* **EXERCISE BRIEF**
Pictures aside, repeat the whole listing word for word.

* **DATA PROVIDED**

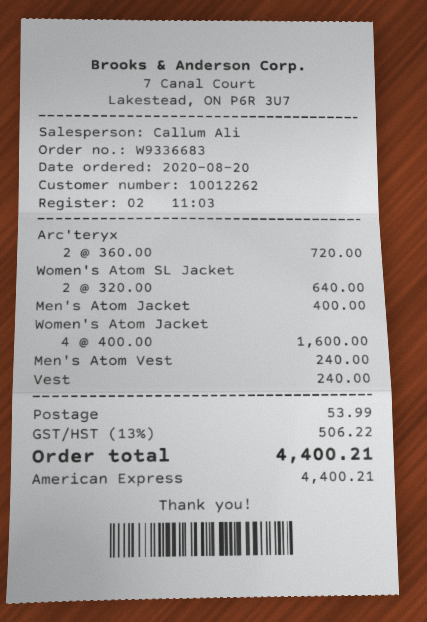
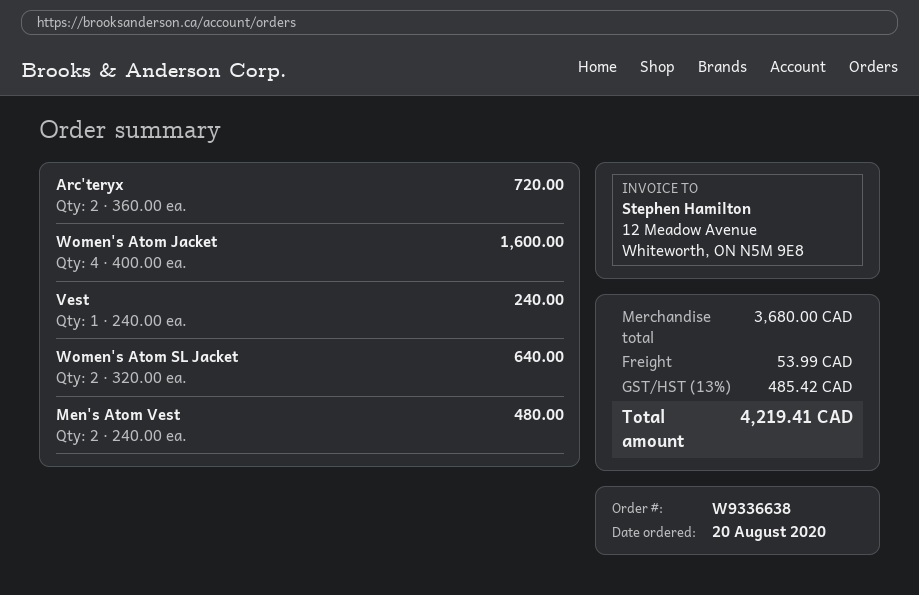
order number: W9336683 -> W9336638
Men's Atom Jacket: 1 x 400.00 = 400.00 -> none
Men's Atom Vest: 1 x 240.00 = 240.00 -> 2 x 240.00 = 480.00
tax: 13% = 506.22 -> 13% = 485.42
total: 4400.21 -> 4219.41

* **THE ANSWER**
order number: W9336683 -> W9336638
Men's Atom Jacket: 1 x 400.00 = 400.00 -> none
Men's Atom Vest: 1 x 240.00 = 240.00 -> 2 x 240.00 = 480.00
tax: 13% = 506.22 -> 13% = 485.42
total: 4400.21 -> 4219.41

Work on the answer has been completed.